The Baltimore Greenway Trails Coalition is currently undertaking a planning study for a 35-mile multi-modal trail around Baltimore that connects many of Baltimore’s parks and existing trails through a protected walking and biking trail. The Friends of Maryland’s Olmsted Parks & Landscapes (FMOPL) is a member of the coalition and has provided a letter of support for the Greenways Trail Network.  In supporting the study process currently underway, FMOPL reaffirms the local Baltimore City Landmark designation for the “Olmsted Parkways,” for which it provided a leading role, and insists that all alternatives must exemplify the principles that derive from that designation.

FMOPL Position Statement:
FMOPL is committed both to 1) the preservation of Olmsted, Olmsted-inspired, and other open space resources, and 2) incorporation of pedestrian and bike infrastructure designed to current best practices. In consideration of the Greenway Trails Network planning study for the “Olmsted Parkways” route:

  • FMOPL takes the position that it provides an opportunity to complete the recommendations made in the 1904 Plan to provide park-like corridors connecting the various parks and communities throughout the City;
  • And that its goal of finding ways to incorporate well-designed pathways for pedestrian and bicycle use is consistent with the Olmsted vision.
  • As various options are considered, whether within the median or in other forms, they must conform to the set of principles stated above. In particular, protection of the treed and green character of the designated “Olmsted Parkways” must be a major consideration.
  • Ensure a defined maintenance plan for long-term sustainability of the greenway trails network.
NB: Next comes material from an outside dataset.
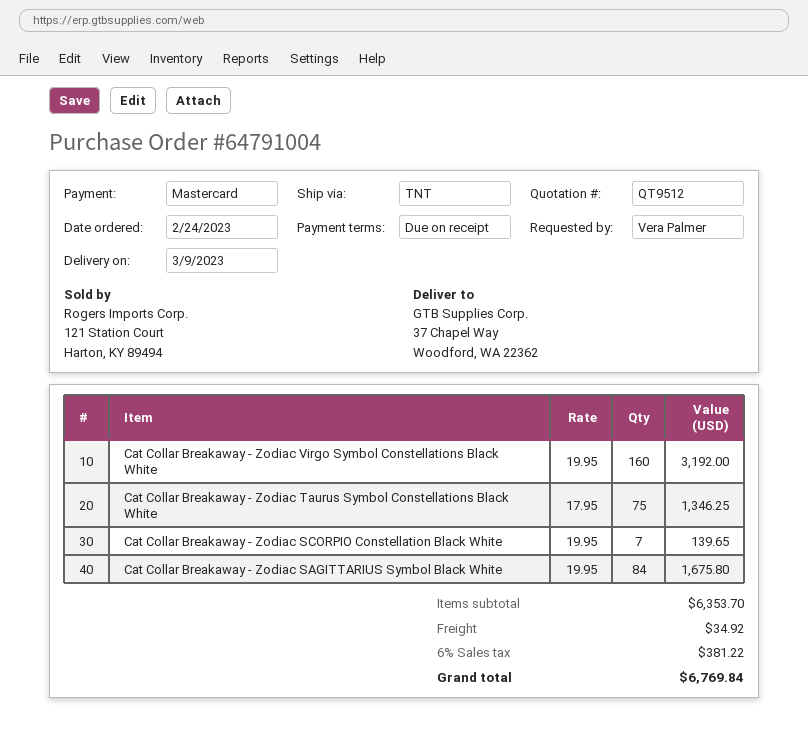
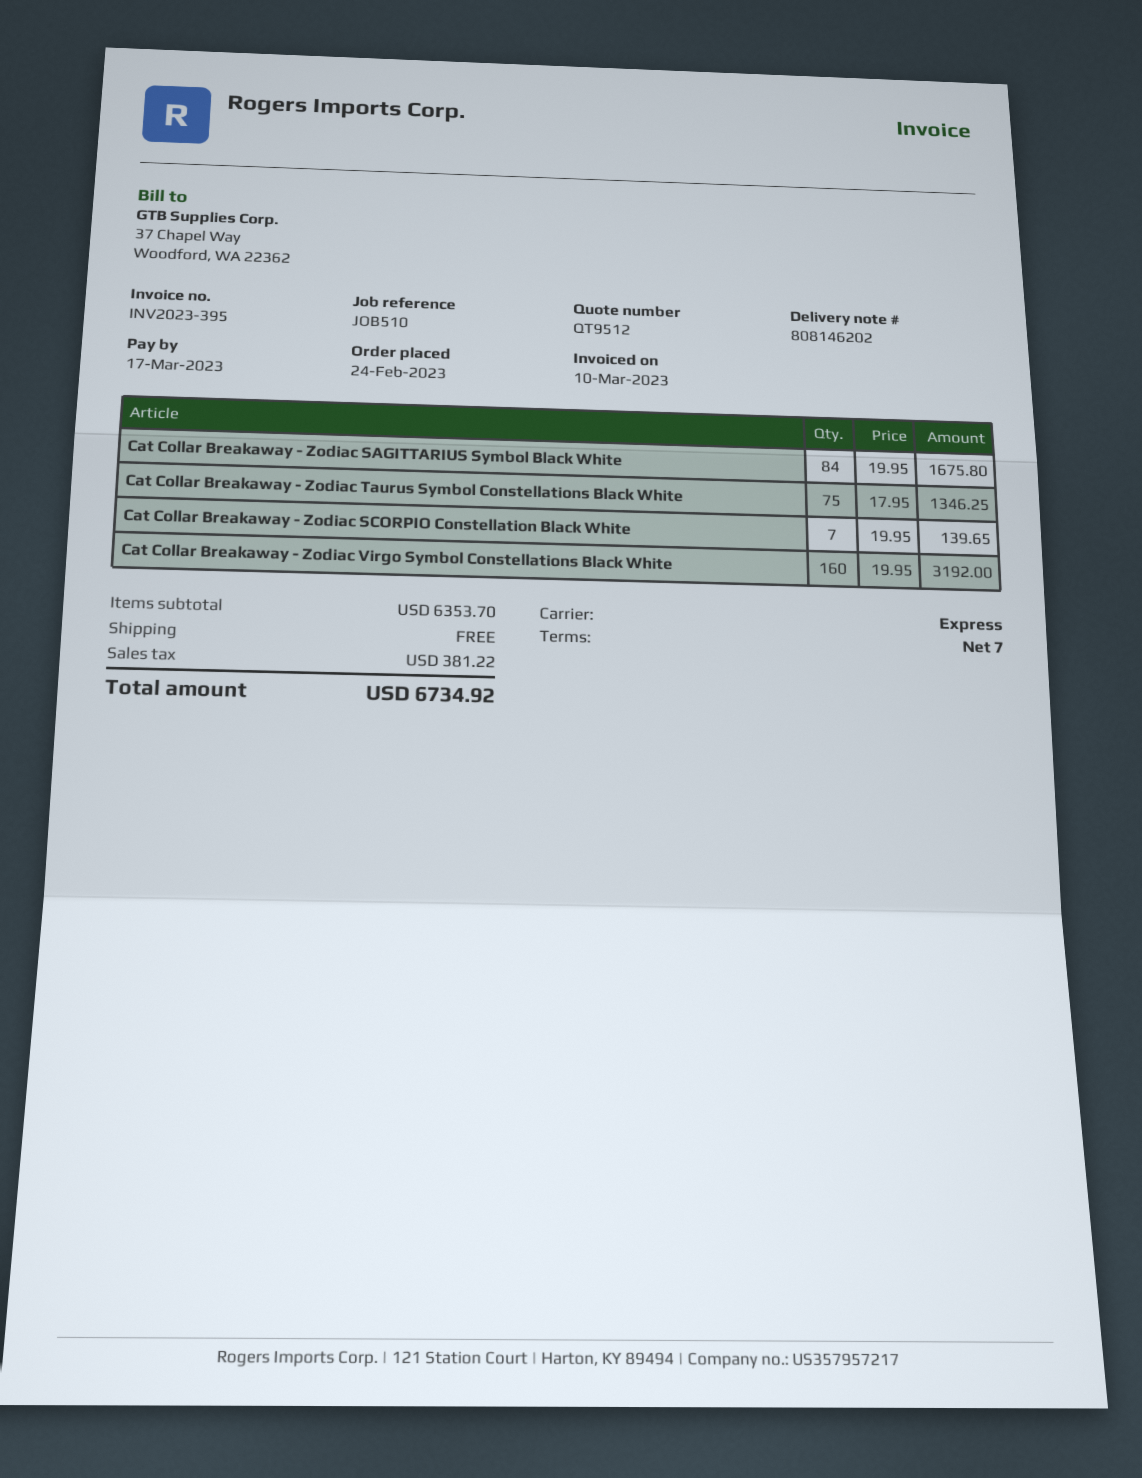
payment terms: on receipt -> 7 days
shipping method: TNT -> express
shipping: 34.92 -> 0.00
total: 6769.84 -> 6734.92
The Case for Historic Landmark Designation:
In 1904 the Olmsted Brothers firm produced the comprehensive Report Upon the Development of Public Grounds for Greater Baltimore, which conceptualized a park system for the Baltimore region:

  • called for “parkways” as East-West connectors for Baltimore’s principal parks—especially connecting Clifton Park on the east, Druid Hill Park in the center, and Gwynns Falls part on the west.
  • advanced the goal that parkways “should be treated as far as possible like extensions of the parks to bring them to the people, and place them in touch with each other.” Preferably, parkways should “avoid the petty annoyances and danger of ordinary street travel . . . [and] they “should have comfortable pavements for driving, riding, and walking.” (p. 14)
  • showed the proposed connector parkways as following meandering routes.

Over the next decade the Olmsteds served as consultants to the Baltimore Park Commission, which, in conjunction with the Commission on Street Openings, was responsible for the actual implementation of the parkway plans.

  • Correspondence from the Olmsteds demonstrates that they urged widths to allow for parklike treatment, and a proposed sketch by Olmsted staffer P.R. Jones in 1906 suggested a multi-modal series of tree-lined corridors, providing separately for corridors to accommodate such uses as walking, riding (horseback or biking?), and a central road. However, the Baltimore authorities made it clear immediately that the recommended widths were not feasible.
  • The resulting “parkways,” built by the Baltimore park and road commissions in continuing consultation with the Olmsteds, but not “designed” by them, took the form of the tree-lined central median roadways that resulted in the essential pattern that has prevailed generally for the past century.

Given that historic basis, what should land-marking mean for “the Olmsted Parkways” in relation to the planning process for the Baltimore Greenway Trails Network Proposals?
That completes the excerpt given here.